Islands cast a romantic spell upon people. They possess a mystique from which the pragmatist cannot escape, nor for which the scientist can find ready explanation. Nevertheless, this spell is real in island life, and engenders deep intellectual and physical responses in human beings. In the Hebrides themselves, it is an experience which many share, but which is deeply personal, and indicative of a singular, inner passion for the ultima thule. Charles Darwin knew it. According to Frank Sulloway (1984), Darwin raised the level of mystique of the Galapagos to that of ‘enchanted islands’ (which is the literal translation of galapagos from Spanish), in such unromantic works as biology textbooks and histories of science—so much so, that these islands have become ‘the highly acclaimed symbol of one of the greatest revolutions in Western intellectual thought’. Twenty-four years were to elapse between Darwin’s visit to the Galapagos in 1835, and the Origin of Species (1859). It is clear therefore, that his ‘conversion’ to the evolution theory did not occur in the heroic setting portrayed in the popular history of science. The idea of natural selection did not occur to Darwin until 1837, almost two years after he visited the Galapagos. However, the legend of a supreme, ‘eureka-like’ discovery by the great naturalist coming face to face with evolution in the primeval islands lives on, and has fired the imagination of generations of on-coming biologists.

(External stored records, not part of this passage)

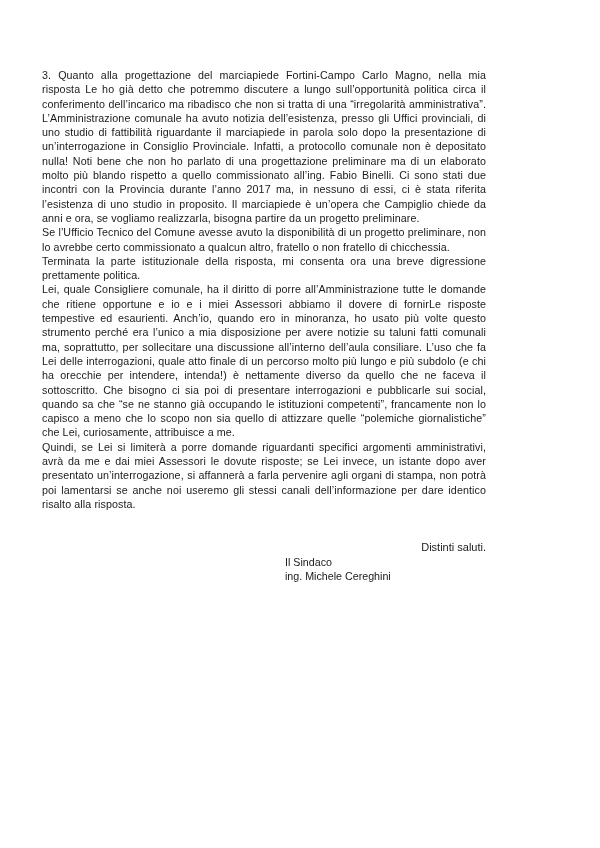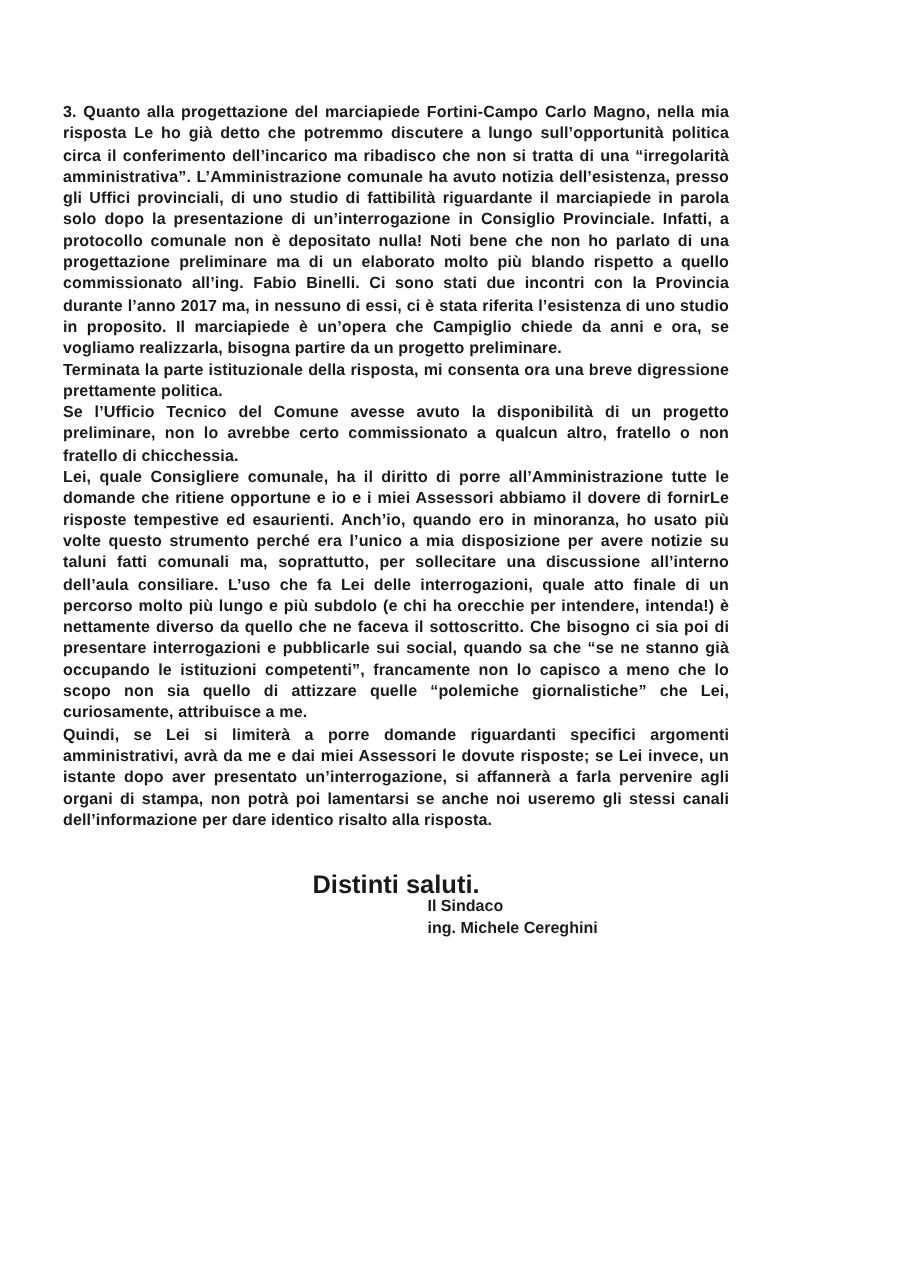"3. Quanto alla progettazione del" .page { font-weight: bold -> none }
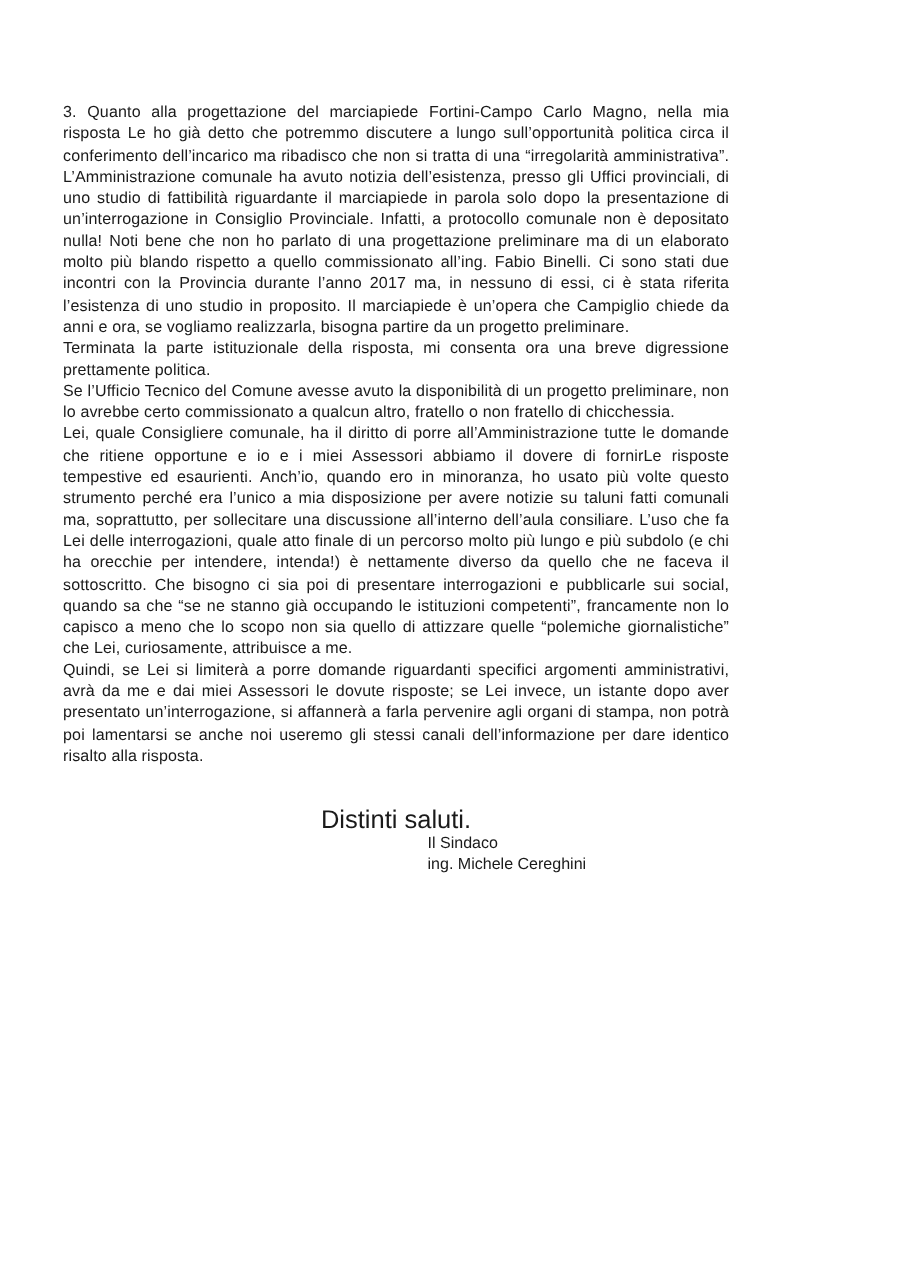"Terminata la parte istituzionale della" p.para { order: before "Se l’Ufficio Tecnico del Comune" -> after "Se l’Ufficio Tecnico del Comune" }
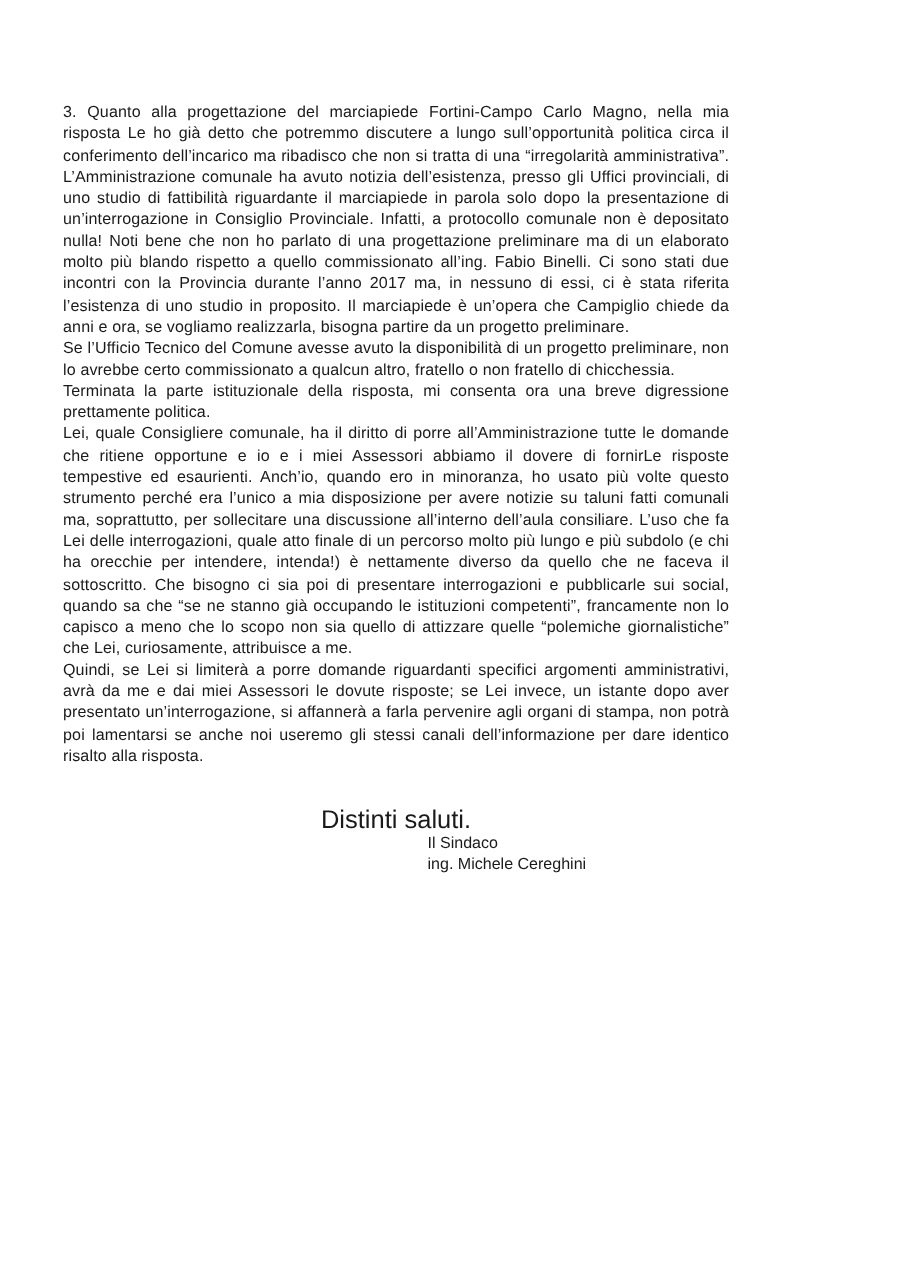"Distinti saluti." .closing { font-size: 17px -> 11px; text-align: center -> right }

The Hebrides do not occupy a grand plinth in scientific history as do the Galapagos, but, like all other archipelagos, they have their own endowment of nature and well-kept secrets to be discovered and enjoyed. The Galapagos are celebrated for their biology, but their geology (Simkin, 1984) is far less illustrious than that of the Hebrides. In studies of evolution and biogeography, the oceanic islands are unmatched by islands, like the Hebrides, that are strung along the continental edges. However, in studies of geology, ecology and animal behaviour, the continental edge is of the greatest interest. For example, the natural environment of the British Isles can be described as ‘maritime’, when compared with continental Europe. In greater detail, the western seaboard, including the Hebrides, when compared with the bulk of mainland Britain, is termed ‘oceanic’, because the communities of plants and animals there thrive in moist, mild conditions, or are greatly affected by the sea. It is this contrast of living conditions and life forms which has broadly attracted biologists to the Hebrides, while the geologists have been attracted to the Pre-cambrian and Tertiary rocks which are poorly represented in Britain south of the Great Glen. There are ample opportunities to observe how the structure of habitats changes from south-east to north-west, and also how each island has acquired its own rock base and complement of living things. Indeed, each island has its own unique and rich potential for the study of natural processes.

Island Races

Every island has a ‘gene pool’ and, between the islands and the mainland ‘reservoir’, there is a constant but usually small ‘gene flow’. Each island is a unique assembly of species, which have been brought together by natural or man-assisted colonisation over long periods of time. Genetically, it is important to distinguish between ‘relict’ species which were present on the land before it became an island, and the colonisers which arrived after the land became an island. Small founder groups of either category possess fewer alleles of each gene than the large mainland populations from which they derive. When the founder group has grown and becomes established, the island species can have different frequencies of the different morphs than in the parent population. This is the theory anyway—in reality the situation is much more complex.